Throughout her career, Mills chipped away at the stereotypes and limitations that clung to black performance, breaking several color barriers. Some of her numbers played old stereotypes for comedy, but she was also praised for the dignity of her singing. Her song “I’m a Little Blackbird Looking for a Bluebird” from the show Dixie to Broadway was seen as an anthem for racial equality — the “bluebird” represented freedom and happiness.

In 1925 she was photographed by Edward Steichen for Vogue becoming the first black person featured in a full page in the magazine, and in 1926 she was the first black artist to sing at New York’s Aeolian Hall, a venerated classical venue, when she performed an avant-garde work called Levee Land composed by Shuffle Along alum William Grant Still.

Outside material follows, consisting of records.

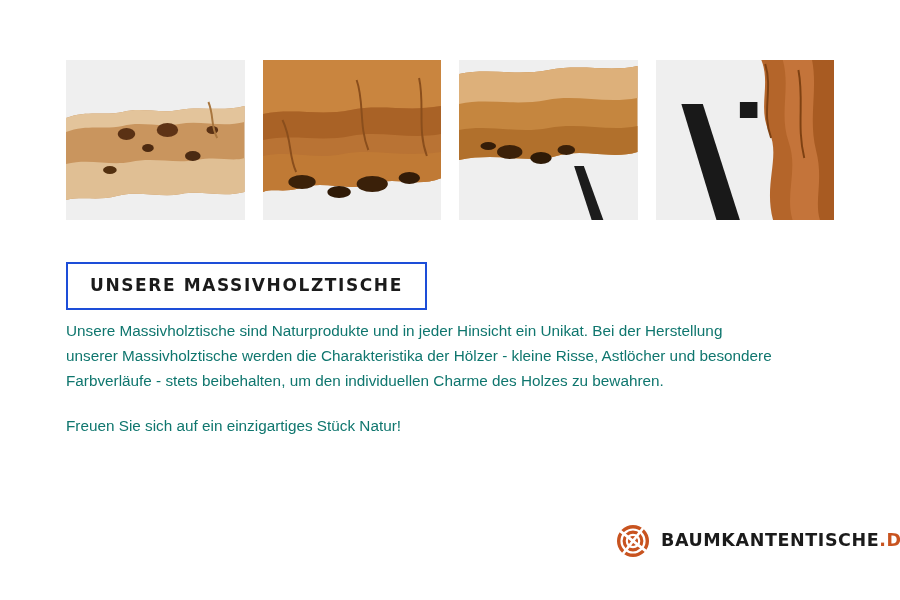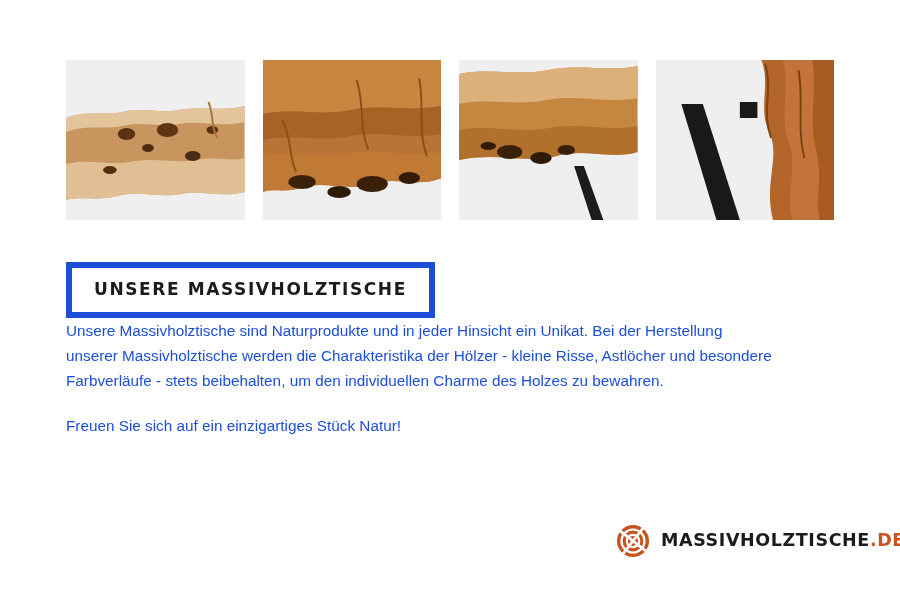--- a/index.html
+++ b/index.html
@@ -48,7 +48,7 @@
     position: absolute;
     left: 66px;
     top: 262px;
-    border: 6px solid #1d4ed8;
+    border: 2px solid #1d4ed8;
     padding: 13px 22px 14px 22px;
     display: inline-block;
   }

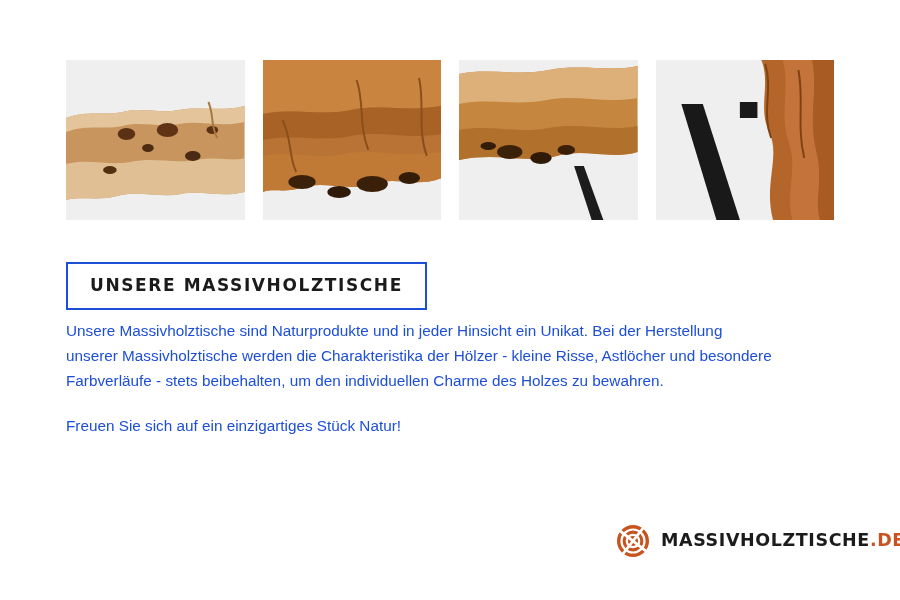--- a/index.html
+++ b/index.html
@@ -74,7 +74,7 @@
     font-family: "Liberation Sans", sans-serif;
     font-size: 15.3px;
     line-height: 25px;
-    color: #1d4ed8;
+    color: #0f766e;
   }
   .copy p:last-child {
     margin-bottom: 12px;

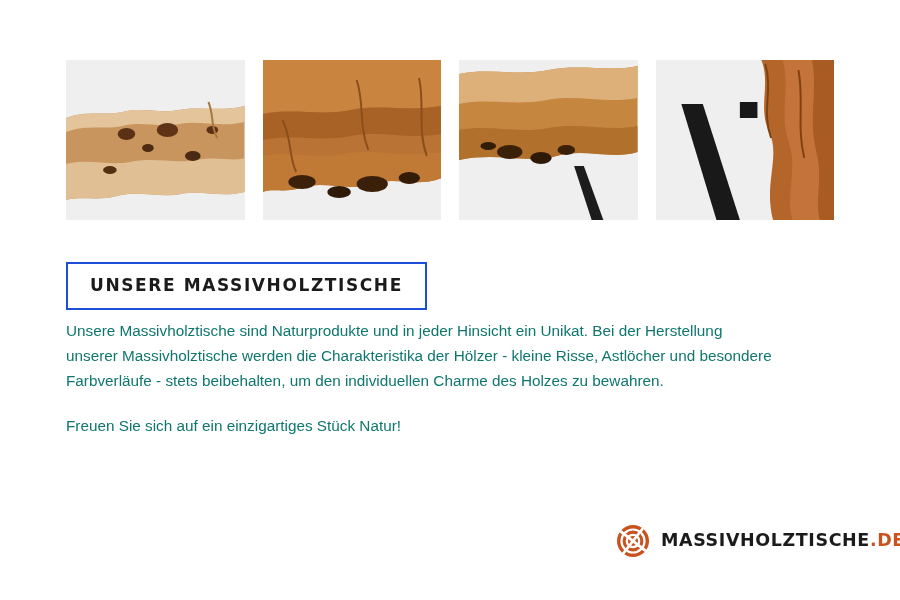--- a/index.html
+++ b/index.html
@@ -196,7 +196,7 @@
         <rect x="15.6" y="0.5" width="2.8" height="33" fill="#ffffff" transform="rotate(128 17 17)"></rect>
       </svg>
     </span>
-    <span class="logo-text"><span>MASSIVHOLZTISCHE</span><span class="tld">.DE</span></span>
+    <span class="logo-text"><span>BAUMKANTENTISCHE</span><span class="tld">.DE</span></span>
   </div>
 
 </div>

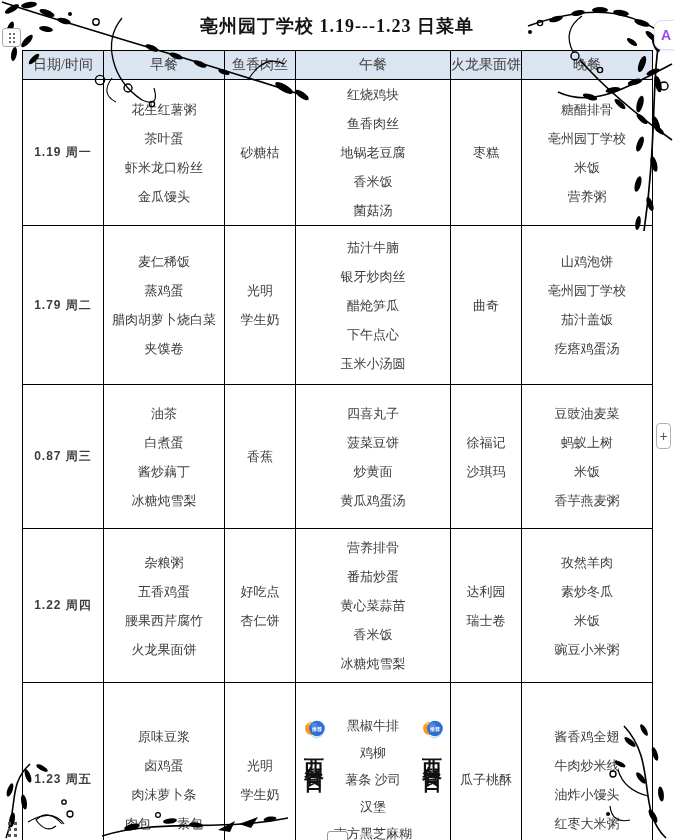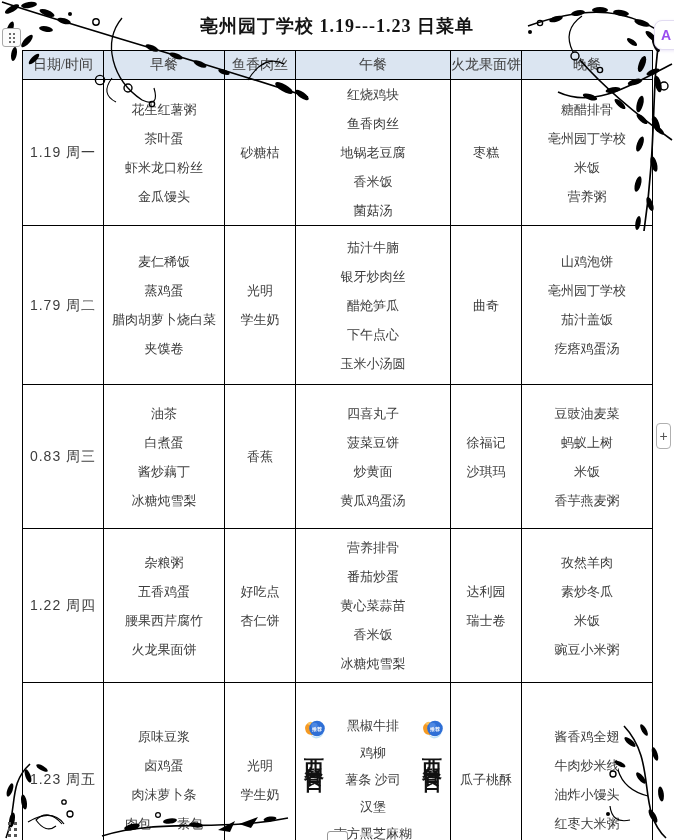--- a/index.html
+++ b/index.html
@@ -14,7 +14,7 @@
         color:#3d3d3d;font-size:13px;line-height:29px;white-space:pre-line;overflow:hidden;}
   th{background:#dbe5f1;font-size:14px;height:28px;line-height:26px;font-weight:500;color:#404040;font-family:Liberation Serif, serif;}
   tr.r0{height:146px}tr.r1{height:159px}tr.r2{height:144px}tr.r3{height:154px}tr.r4{height:146px}
-  td.date{font-size:14px;letter-spacing:1px;}
+  td.date{font-size:12px;letter-spacing:1px;font-weight:bold;}
   
   .lunchwrap{display:flex;height:100%;align-items:stretch;}
   .lside{width:36px;display:flex;flex-direction:column;align-items:center;padding-top:7px;}

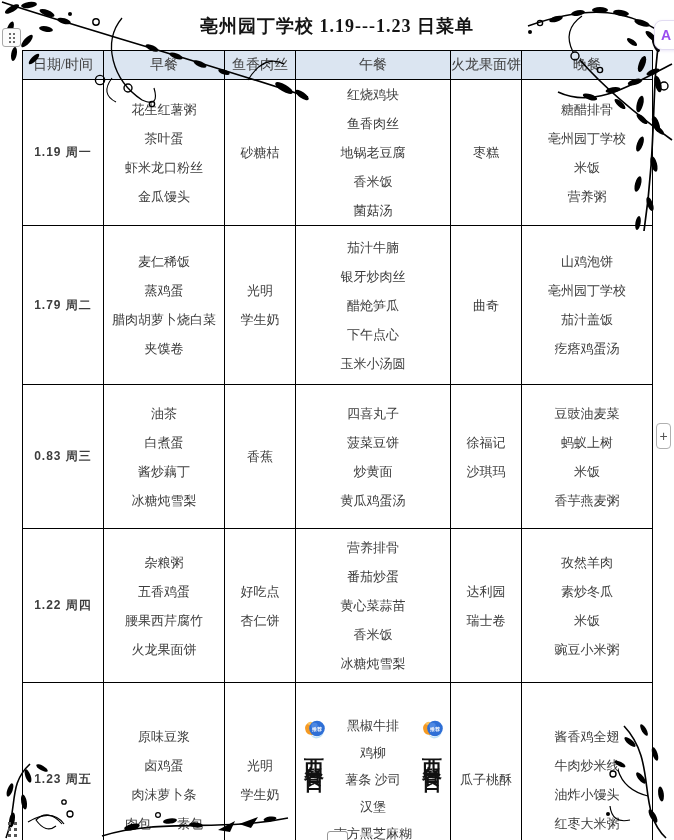--- a/index.html
+++ b/index.html
@@ -107,7 +107,7 @@
 疙瘩鸡蛋汤</td>
       </tr>
       <tr class="r2">
-        <td class="date">0.83 周三</td>
+        <td class="date">0.87 周三</td>
         <td>油茶
 白煮蛋
 酱炒藕丁

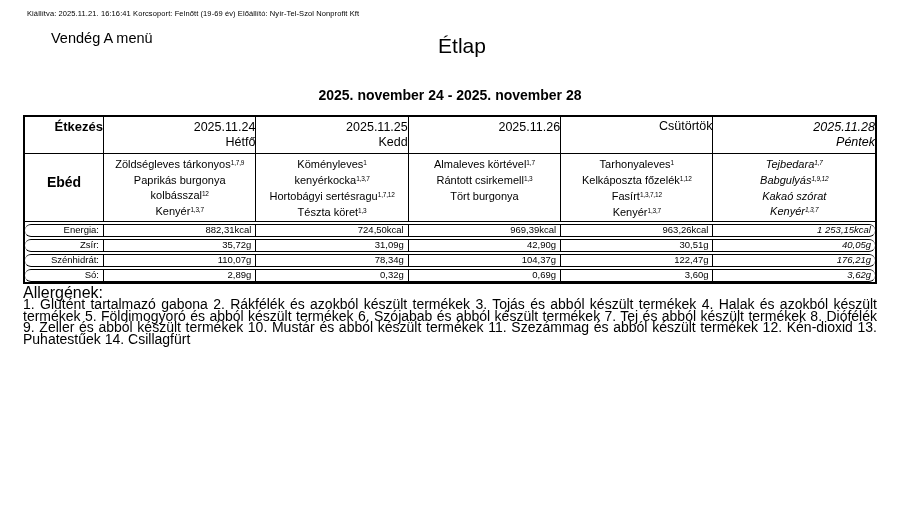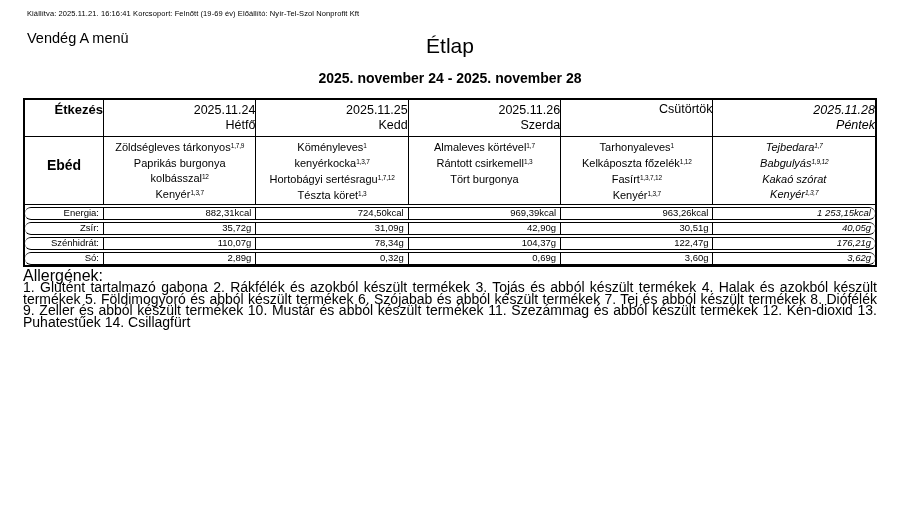--- a/index.html
+++ b/index.html
@@ -15,7 +15,7 @@
     padding: 9px 0 0 27px;
     letter-spacing: 0.1px;
   }
-  .header-area { position: relative; height: 52px; }
+  .header-area { position: relative; height: 52px; margin-left: 24px; }
   .menu-name {
     position: absolute; left: 27px; top: 12px;
     font-size: 14.5px;

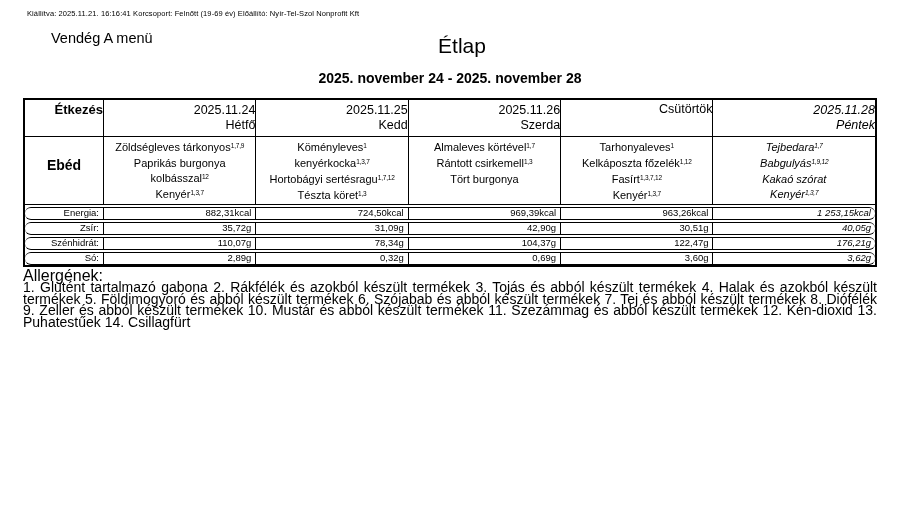--- a/index.html
+++ b/index.html
@@ -29,7 +29,7 @@
     text-align: center;
     font-size: 14px;
     font-weight: bold;
-    margin-top: 0;
+    margin-top: 17px;
   }
   .menu-table {
     margin: 12px 23px 0 23px;

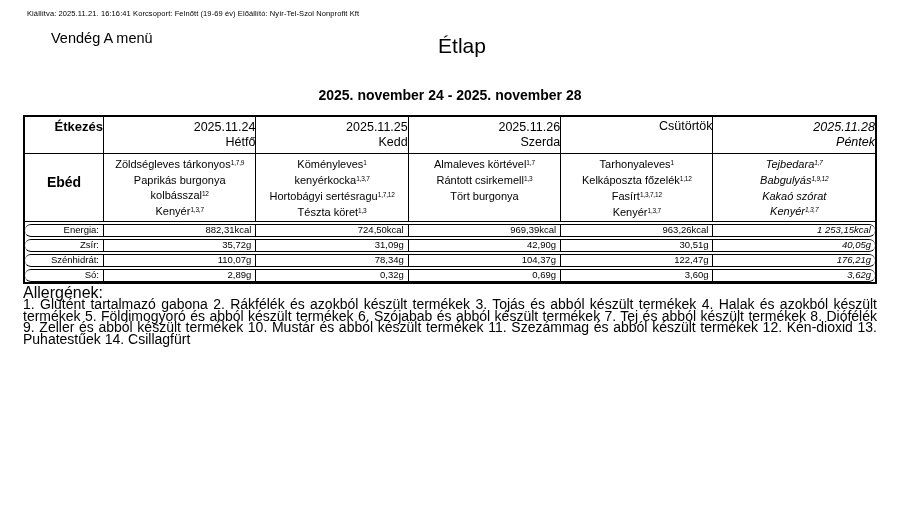--- a/index.html
+++ b/index.html
@@ -120,7 +120,6 @@
       </div>
       <div class="cell">
         <div class="day-date">2025.11.26</div>
-        <div class="day-name">Szerda</div>
       </div>
       <div class="cell">
         <div class="day-name">Csütörtök</div>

In 1927 Mills was touring in London with another Leslie production, Black Birds, after a successful run in Paris, when she fell ill and died upon returning to New York. Her death cut short a pioneering career, yet her legacy can be seen in the emergence of both the Harlem Renaissance, and the flowering of black performance on Broadway and in Harlem night clubs during New York’s Jazz Age—from the Charleston, a dance craze introduced in 1923’s Runnin’ Wild produced by George White with Miller and Lyles to Bill “Bojangles” Robinson’s stair dance in Leslie’s Blackbirds of 1928. 

For Langston Hughes, black performances like Mills’s presaged the rest of the Harlem Renaissance. He wrote, “certainly it was…Shuffle Along, that gave a scintillating send-off to that Negro vogue in Manhattan, which reached its peak just before the crash of 1929...It gave just the proper push—a pre-Charleston kick—to that Negro vogue of the ’20s, that spread to books, African sculpture, music, and dancing.”